Pottery Barn's ten nearest neighbors span politicians, TV personalities, journalists, financial media, and home brands — with no single entity pulling far ahead of the rest. Similarity scores here measure how closely two entities' audiences resemble each other in composition; the range across the top 10 runs from 0.82 down to 0.79, a narrow band that defines the flat shape.
Mitt Romney sits at the top (0.82), followed closely by Jim Cramer (0.81), Mark Hertling (0.81), Willie Geist (0.81), and George F. Will (0.81). These are politicians, government officials, TV personalities, and journalists — not home brands. The only Home subcategory entry in the top 10 is Houzz at 0.80, and Crate and Barrel does not appear until position 18 in the broader data.
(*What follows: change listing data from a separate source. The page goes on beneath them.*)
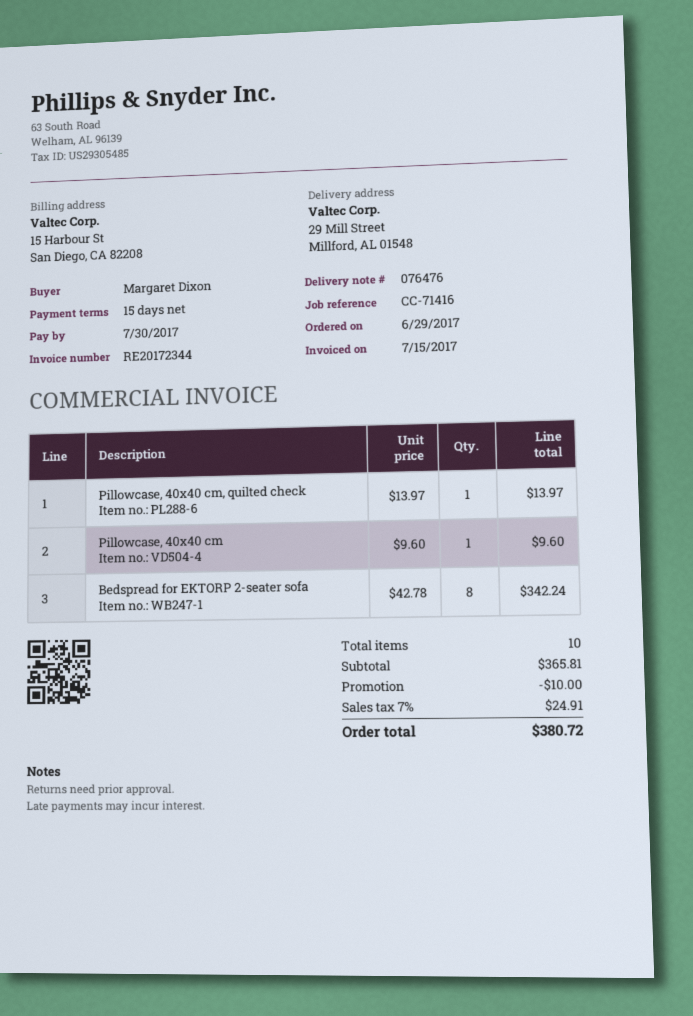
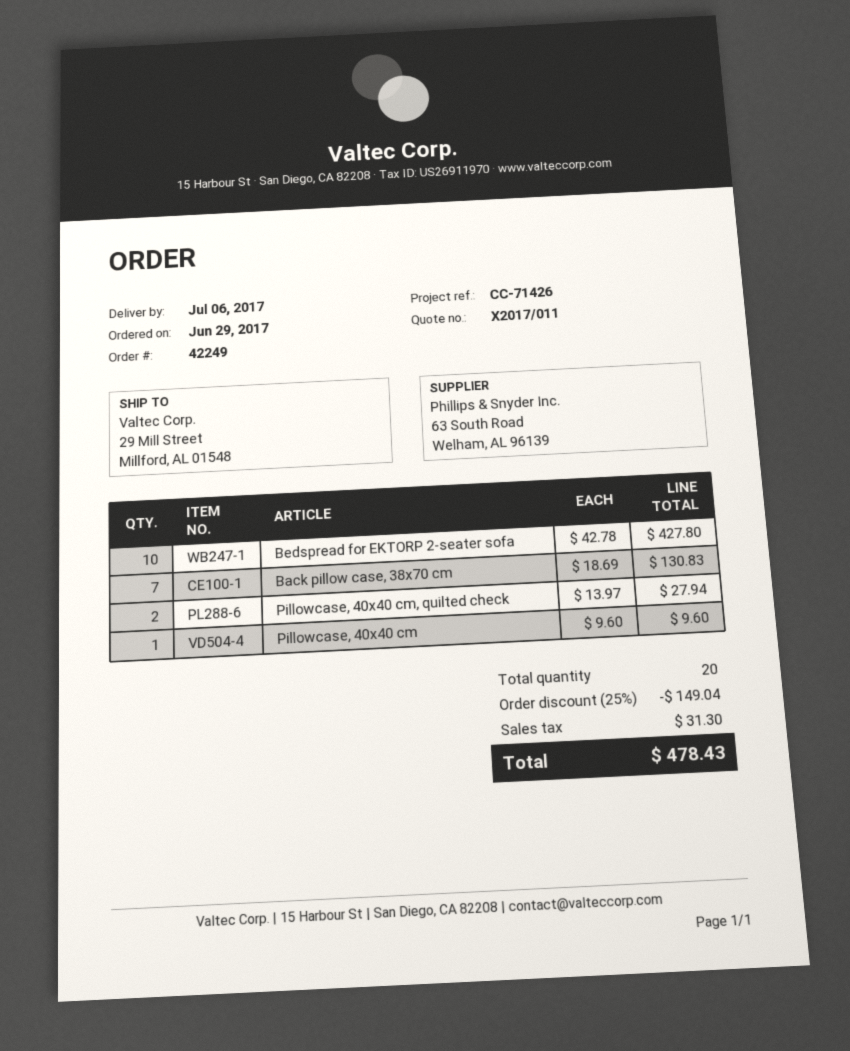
reference: CC-71416 -> CC-71426
Pillowcase, 40x40 cm, quilted check: 1 x 13.97 = 13.97 -> 2 x 13.97 = 27.94
Bedspread for EKTORP 2-seater sofa: 8 x 42.78 = 342.24 -> 10 x 42.78 = 427.80
Back pillow case, 38x70 cm: none -> 7 x 18.69 = 130.83
total quantity: 10 -> 20
discount: 10.00 -> 149.04
tax: 24.91 -> 31.30
total: 380.72 -> 478.43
Rounding out the top 10 are National Review (0.80, News Publisher), Mad Money On CNBC (0.80, TV Show), The Motley Fool (0.80, Website), and HGTV Design Happens (0.79, Website).
The dominant subcategory pattern across the top 10 is political and financial media figures — politicians, journalists, TV personalities, and financial news channels — with home-adjacent content appearing only at the edges. This is a cross-kind cluster: Pottery Barn's audience shape aligns far more tightly with consumers of centrist political commentary and business television than with other home retail brands.
The flat distribution across these neighbors suggests a cohesive audience that moves consistently across a specific media diet, rather than one anchored to any single personality or platform.